Flat iron steak is a 6 to 8 ounce steak cut from the top blade of the chuck (shoulder). After ribeye and tenderloin, it's the third-most-tender cut on the cow according to USDA muscle profiling, despite running $8 to $12 per pound versus $15-plus for ribeye. A 6-ounce cooked flat iron delivers 46g protein, 22g fat, and 380 calories. The cut has a single muscle band — easier to cook evenly than chuck steaks that have multiple muscles meeting at fat seams. Cooks in 8 minutes total: 3 to 4 minutes per side in a smoking-hot cast iron with butter and salt only. Pull at 130°F for medium-rare; rest 5 minutes; slice across the grain. The grain runs visibly along the long axis of the steak. Flat iron is the cut that put butcher's tenderness comparisons on the map in 2002 when researchers identified the underused muscle.
Ingredients
| Ingredient | Protein | Fat | Calories |
|---|---|---|---|
| 6 oz flat iron cooked | 46g | 22g | 380 |
| 1 tbsp butter (basting) | 0g | 8g | 70 |
| Coarse salt | 0g | 0g | 0 |
| Per serving | 46g | 30g | 450 |
Macros per serving (after cooking and any fat draining). Source: USDA FoodData Central.
Instructions
- 1
Salt both sides of the steak 30 minutes ahead. Pat dry just before cooking.
- 2
Heat a cast iron skillet over high heat until smoking.
- 3
Add 1 tbsp butter, swirl. Place the steak down and don't move it for 3 minutes.
- 4
Flip. Cook the second side for 3 minutes. Tilt the pan and baste for the last 30 seconds.
- 5
Pull at 125°F internal for medium-rare (rises to 130°F during rest).
- 6
Rest 5 minutes on a cutting board.
- 7
Slice across the grain into ¼-inch slices. The grain runs along the long axis.
Nutrition per Serving
Frequently Asked Questions
What does 'across the grain' mean for flat iron?

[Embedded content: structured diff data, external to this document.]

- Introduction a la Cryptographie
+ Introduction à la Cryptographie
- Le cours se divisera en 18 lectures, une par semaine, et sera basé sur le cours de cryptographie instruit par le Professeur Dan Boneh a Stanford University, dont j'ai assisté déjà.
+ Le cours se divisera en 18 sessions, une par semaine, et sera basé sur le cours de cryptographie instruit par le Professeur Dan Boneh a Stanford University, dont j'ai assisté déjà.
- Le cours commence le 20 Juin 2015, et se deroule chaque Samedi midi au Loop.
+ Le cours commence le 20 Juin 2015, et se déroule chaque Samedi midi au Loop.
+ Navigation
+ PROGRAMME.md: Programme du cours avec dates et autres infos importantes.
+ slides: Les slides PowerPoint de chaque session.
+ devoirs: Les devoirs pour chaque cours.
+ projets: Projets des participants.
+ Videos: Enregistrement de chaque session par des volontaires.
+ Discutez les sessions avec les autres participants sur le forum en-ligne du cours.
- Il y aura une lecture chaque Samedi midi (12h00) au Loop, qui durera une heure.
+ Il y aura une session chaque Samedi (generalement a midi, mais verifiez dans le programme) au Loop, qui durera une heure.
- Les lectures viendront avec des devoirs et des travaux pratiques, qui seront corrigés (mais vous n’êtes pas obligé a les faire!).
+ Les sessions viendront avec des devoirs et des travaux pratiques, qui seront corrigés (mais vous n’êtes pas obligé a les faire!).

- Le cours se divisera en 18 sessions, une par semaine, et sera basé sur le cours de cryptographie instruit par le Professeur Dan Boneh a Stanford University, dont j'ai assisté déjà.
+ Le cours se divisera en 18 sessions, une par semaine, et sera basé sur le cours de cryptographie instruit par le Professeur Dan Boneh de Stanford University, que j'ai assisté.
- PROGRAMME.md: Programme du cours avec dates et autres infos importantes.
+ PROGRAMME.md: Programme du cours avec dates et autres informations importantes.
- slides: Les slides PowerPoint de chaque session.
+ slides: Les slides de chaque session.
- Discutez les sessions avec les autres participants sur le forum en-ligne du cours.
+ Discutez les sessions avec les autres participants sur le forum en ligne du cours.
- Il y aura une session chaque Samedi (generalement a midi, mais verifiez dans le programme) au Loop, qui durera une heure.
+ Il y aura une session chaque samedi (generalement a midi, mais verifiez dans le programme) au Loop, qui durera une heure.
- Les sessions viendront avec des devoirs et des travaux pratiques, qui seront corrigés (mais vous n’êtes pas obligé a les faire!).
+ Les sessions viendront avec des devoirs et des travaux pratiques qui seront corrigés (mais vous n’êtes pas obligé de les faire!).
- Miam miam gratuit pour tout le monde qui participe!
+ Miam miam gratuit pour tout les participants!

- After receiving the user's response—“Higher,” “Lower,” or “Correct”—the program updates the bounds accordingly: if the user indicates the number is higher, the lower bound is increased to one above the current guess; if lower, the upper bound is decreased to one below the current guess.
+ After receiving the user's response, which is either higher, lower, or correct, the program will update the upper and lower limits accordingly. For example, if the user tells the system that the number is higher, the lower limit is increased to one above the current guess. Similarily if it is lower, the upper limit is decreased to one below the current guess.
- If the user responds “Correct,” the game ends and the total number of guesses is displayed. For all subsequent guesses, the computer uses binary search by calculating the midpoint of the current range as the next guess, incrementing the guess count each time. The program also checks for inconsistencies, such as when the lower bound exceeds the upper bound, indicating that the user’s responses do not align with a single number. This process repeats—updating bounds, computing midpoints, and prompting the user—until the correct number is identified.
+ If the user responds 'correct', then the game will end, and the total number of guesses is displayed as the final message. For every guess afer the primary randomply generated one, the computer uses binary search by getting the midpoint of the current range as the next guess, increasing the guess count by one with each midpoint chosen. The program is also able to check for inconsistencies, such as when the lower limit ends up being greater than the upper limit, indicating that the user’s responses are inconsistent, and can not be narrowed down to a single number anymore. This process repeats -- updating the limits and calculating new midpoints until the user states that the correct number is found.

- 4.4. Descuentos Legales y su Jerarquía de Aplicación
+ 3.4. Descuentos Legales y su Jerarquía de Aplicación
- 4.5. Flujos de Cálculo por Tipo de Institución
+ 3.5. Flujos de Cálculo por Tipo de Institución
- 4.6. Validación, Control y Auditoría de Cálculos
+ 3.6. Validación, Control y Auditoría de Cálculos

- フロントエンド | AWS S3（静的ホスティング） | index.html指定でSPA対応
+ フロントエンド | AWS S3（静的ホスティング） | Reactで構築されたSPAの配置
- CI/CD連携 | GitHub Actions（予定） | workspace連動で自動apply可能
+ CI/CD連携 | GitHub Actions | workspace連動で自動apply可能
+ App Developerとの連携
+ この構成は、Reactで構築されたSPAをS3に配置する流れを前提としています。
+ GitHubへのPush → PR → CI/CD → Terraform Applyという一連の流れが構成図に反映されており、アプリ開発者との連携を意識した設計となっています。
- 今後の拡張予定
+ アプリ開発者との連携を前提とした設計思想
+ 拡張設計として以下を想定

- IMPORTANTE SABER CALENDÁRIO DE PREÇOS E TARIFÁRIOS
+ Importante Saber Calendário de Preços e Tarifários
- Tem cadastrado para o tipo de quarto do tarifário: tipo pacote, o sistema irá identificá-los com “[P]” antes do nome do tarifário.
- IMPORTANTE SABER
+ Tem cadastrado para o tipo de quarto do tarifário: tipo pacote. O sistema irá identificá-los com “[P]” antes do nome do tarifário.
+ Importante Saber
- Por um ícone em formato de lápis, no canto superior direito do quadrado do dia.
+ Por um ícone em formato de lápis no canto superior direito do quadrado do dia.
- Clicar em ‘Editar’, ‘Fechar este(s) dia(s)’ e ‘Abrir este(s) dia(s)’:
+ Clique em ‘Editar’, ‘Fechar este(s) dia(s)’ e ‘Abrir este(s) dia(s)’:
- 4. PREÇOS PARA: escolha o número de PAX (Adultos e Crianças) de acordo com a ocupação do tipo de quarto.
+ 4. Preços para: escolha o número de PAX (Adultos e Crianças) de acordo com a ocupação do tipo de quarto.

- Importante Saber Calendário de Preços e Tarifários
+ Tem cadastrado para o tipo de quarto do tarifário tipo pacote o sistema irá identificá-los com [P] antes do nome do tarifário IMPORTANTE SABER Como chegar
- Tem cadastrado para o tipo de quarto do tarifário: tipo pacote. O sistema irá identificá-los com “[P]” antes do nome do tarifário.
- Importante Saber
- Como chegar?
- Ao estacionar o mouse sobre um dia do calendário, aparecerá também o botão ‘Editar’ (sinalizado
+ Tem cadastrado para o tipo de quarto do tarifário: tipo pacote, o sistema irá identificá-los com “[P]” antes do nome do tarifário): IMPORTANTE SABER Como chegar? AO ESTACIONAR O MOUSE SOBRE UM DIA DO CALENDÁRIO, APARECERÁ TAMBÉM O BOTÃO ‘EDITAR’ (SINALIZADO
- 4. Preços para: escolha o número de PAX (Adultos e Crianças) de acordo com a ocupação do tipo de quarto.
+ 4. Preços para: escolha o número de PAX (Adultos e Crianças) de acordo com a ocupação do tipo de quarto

The flat iron is rectangular and the muscle fibers run lengthwise along the long axis of the steak. Slicing perpendicular to those fibers (across the grain) produces tender bites; slicing along the grain produces tough strips that take real effort to chew. Look at the surface — the visible parallel lines are the grain.
Why is flat iron sometimes called top blade?
It comes from the top blade roast (infraspinatus muscle) of the shoulder. The top blade has a thick connective tissue band running through the middle; butchers split that band into two flat iron steaks. Some butcher counters label it 'top blade steak' or 'flat iron steak' interchangeably — they're the same cut.
Can I cook flat iron rare?
Yes — pull at 115°F internal for rare (cool red center), 125°F for medium-rare (warm red), 135°F for medium. Lean cuts dry out above 140°F, so flat iron is best at medium-rare or below. The dense muscle fibers stay tender at lower temperatures.